Kandy Piper, a Residential and Student Service Programs worker at Albany Village, said this policy does not account for the schedules of many workers who hold another job, have long commutes, or have extenuating family circumstances that will prevent them from voting before or after their shifts.
Facility services worker Ivan Casanova said he used two hours of his vacation time to go to a polling station.
According to Christine Shaff, campus real estate spokesperson, an email was sent to all campus managers and supervisors in October about time off for voting. She added that posters with voting information were posted in Facilities Services offices as well as copies of specific union contract language about voting 10 days before the election.
Additionally, campus spokesperson Janet Gilmore said that after the confusion, UC worker union AFSCME 3299 compiled a list of names of employees who said they were being denied time off and subsequently provided it to Facilities Services when asked.
Custodial manager Ali Mansour said that none of his custodial workers had come to him with concerns about voting.

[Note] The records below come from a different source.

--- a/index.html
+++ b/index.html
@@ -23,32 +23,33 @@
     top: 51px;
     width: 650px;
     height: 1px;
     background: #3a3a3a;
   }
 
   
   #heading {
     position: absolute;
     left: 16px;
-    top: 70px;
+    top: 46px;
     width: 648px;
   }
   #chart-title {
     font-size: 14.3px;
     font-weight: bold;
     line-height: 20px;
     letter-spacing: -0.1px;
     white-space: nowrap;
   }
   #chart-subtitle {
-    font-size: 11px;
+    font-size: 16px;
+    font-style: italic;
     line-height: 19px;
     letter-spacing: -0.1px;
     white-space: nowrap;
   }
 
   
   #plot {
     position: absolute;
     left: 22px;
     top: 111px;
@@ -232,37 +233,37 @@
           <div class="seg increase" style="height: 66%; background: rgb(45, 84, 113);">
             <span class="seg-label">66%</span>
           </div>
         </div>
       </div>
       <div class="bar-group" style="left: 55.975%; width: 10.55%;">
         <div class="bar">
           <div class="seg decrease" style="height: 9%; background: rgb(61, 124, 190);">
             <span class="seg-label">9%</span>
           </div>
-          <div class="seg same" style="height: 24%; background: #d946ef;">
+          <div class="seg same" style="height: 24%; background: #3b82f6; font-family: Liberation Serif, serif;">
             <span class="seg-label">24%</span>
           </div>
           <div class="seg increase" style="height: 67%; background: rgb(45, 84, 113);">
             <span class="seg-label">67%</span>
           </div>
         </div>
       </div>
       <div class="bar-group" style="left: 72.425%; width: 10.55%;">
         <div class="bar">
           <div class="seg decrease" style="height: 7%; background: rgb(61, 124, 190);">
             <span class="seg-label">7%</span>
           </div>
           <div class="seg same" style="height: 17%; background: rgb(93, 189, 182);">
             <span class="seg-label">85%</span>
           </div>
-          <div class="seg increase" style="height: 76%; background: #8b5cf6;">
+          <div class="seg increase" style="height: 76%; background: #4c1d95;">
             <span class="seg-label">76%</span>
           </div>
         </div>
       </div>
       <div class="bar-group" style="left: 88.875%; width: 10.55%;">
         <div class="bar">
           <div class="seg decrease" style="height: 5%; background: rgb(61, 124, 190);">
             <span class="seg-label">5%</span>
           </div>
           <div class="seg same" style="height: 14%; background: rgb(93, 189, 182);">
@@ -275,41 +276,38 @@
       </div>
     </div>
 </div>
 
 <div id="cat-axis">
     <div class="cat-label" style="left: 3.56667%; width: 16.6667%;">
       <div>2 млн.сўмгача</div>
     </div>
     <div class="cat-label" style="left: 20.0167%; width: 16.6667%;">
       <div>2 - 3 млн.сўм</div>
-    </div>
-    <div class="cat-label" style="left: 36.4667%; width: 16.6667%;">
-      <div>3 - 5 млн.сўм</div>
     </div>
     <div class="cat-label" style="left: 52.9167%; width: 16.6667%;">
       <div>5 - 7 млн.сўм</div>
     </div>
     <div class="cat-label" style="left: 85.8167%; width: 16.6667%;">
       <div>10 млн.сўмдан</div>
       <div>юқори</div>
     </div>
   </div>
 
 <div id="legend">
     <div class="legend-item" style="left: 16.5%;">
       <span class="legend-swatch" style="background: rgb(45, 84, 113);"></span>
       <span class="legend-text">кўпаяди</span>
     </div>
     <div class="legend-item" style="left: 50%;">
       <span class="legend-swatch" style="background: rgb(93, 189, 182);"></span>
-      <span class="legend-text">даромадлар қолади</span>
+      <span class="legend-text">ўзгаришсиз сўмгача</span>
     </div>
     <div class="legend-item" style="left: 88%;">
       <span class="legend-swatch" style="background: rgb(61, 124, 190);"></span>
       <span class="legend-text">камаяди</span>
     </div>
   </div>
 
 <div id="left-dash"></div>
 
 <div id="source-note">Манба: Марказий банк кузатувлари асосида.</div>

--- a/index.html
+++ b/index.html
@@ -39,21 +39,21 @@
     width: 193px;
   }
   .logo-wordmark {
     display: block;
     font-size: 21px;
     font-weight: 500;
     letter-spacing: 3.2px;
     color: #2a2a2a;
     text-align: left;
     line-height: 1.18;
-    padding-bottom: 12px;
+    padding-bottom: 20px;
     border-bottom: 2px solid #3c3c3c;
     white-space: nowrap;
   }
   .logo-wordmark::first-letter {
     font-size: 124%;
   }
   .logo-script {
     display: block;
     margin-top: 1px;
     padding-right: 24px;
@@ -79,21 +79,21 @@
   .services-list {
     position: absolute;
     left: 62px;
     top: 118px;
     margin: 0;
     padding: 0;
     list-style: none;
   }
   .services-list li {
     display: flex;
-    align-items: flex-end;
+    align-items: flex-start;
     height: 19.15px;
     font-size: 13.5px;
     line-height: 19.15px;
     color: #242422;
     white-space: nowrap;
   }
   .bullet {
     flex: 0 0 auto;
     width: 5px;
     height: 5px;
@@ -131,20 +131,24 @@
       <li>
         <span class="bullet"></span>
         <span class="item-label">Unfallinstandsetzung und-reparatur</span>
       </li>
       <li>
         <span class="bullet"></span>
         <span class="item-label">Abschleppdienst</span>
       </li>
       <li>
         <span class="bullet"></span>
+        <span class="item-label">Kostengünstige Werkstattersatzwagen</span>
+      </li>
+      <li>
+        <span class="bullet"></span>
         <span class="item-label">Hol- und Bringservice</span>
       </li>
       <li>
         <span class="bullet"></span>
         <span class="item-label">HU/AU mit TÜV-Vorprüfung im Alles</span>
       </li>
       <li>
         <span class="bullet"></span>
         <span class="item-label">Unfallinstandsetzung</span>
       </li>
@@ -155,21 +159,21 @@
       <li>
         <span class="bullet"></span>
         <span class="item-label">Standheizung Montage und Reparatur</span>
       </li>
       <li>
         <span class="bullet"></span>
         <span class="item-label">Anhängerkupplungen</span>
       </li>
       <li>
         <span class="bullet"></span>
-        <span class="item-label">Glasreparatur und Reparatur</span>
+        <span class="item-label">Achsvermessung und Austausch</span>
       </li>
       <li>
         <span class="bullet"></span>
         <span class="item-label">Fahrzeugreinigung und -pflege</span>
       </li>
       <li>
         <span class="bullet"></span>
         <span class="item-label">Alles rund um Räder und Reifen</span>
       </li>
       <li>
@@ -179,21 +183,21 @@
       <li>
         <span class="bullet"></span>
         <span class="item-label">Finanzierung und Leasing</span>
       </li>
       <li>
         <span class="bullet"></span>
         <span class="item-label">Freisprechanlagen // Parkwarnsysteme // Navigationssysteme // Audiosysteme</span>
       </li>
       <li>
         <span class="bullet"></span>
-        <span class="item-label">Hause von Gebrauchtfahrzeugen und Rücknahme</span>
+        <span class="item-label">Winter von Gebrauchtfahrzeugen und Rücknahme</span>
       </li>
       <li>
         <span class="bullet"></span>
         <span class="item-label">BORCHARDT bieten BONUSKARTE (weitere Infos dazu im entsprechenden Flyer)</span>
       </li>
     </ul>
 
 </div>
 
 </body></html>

He added that because the staff members he oversees are scheduled to work from either 6 a.m. to to 2:30 p.m. or 5 p.m. to 1:30 a.m., many employees have ample time outside of their shifts to go to polling stations.
“Nobody is denying them the right to vote,” Mansour said. “I had like four or five (staff members to day) and they know where I am and they can talk to me about anything.”
At around 2:45 p.m., Human Resources sent a Cal Messages memo to UC Berkeley managers and supervisors reminding them to give employees two hours paid leave to vote who do not have sufficient time outside of work to get to a polling station.
“Supervisors who have staff who were not able to get to their polling station this morning and need additional time for that this afternoon are asked to approve requests to leave early for that purpose,” said Jeannine Raymond, assistant vice chancellor for human resources, in the memo.
Facilities Services Director Sally McGarrahan forwarded Assistant Vice Chancellor Raymond’s Cal Message to Facilities Services managers at around 3:30 p.m.